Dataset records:
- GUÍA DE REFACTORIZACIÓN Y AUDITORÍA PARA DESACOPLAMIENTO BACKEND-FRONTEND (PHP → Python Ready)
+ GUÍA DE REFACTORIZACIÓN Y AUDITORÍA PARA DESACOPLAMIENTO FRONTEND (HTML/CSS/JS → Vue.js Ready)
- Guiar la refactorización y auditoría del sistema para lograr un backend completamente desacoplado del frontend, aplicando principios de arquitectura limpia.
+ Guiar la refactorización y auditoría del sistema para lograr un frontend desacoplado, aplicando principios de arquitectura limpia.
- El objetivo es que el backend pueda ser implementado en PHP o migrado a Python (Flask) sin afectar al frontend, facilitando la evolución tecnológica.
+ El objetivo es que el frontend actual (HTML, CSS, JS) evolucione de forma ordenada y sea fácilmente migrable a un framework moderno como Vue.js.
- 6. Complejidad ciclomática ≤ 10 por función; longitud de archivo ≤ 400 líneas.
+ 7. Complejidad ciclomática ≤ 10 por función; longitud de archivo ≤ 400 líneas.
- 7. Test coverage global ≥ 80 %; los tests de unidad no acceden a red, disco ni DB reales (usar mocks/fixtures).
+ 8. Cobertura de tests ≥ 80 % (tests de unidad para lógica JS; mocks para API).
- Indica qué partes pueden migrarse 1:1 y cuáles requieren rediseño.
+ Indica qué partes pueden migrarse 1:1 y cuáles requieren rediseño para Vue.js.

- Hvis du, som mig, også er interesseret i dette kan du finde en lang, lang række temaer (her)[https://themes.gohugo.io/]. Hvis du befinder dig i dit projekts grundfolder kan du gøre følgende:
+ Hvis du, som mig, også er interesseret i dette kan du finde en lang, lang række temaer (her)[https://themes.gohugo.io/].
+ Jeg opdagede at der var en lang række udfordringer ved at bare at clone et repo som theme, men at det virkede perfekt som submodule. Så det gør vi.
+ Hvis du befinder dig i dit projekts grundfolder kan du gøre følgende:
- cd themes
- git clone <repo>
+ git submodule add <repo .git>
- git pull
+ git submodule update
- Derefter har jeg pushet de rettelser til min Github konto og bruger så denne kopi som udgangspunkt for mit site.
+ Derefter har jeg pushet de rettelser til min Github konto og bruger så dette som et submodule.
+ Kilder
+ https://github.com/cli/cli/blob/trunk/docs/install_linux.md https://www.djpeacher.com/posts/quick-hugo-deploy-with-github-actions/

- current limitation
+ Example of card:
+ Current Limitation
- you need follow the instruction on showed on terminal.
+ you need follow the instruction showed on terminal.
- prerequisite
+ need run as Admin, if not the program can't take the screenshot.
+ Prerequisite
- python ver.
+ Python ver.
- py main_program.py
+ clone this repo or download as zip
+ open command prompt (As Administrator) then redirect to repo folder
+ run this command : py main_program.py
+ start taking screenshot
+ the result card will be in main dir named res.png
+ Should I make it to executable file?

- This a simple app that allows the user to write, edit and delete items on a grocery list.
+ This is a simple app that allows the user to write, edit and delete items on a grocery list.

-- Problem statement --
Transcribe the lines above between the line holding "- Indica qué" and the line holding "- Hvis du, som", inclusive, exactly as they stand and with nothing added.

-- Response to this task --
- Indica qué partes pueden migrarse 1:1 y cuáles requieren rediseño.
+ Indica qué partes pueden migrarse 1:1 y cuáles requieren rediseño para Vue.js.

- Hvis du, som mig, også er interesseret i dette kan du finde en lang, lang række temaer (her)[https://themes.gohugo.io/]. Hvis du befinder dig i dit projekts grundfolder kan du gøre følgende:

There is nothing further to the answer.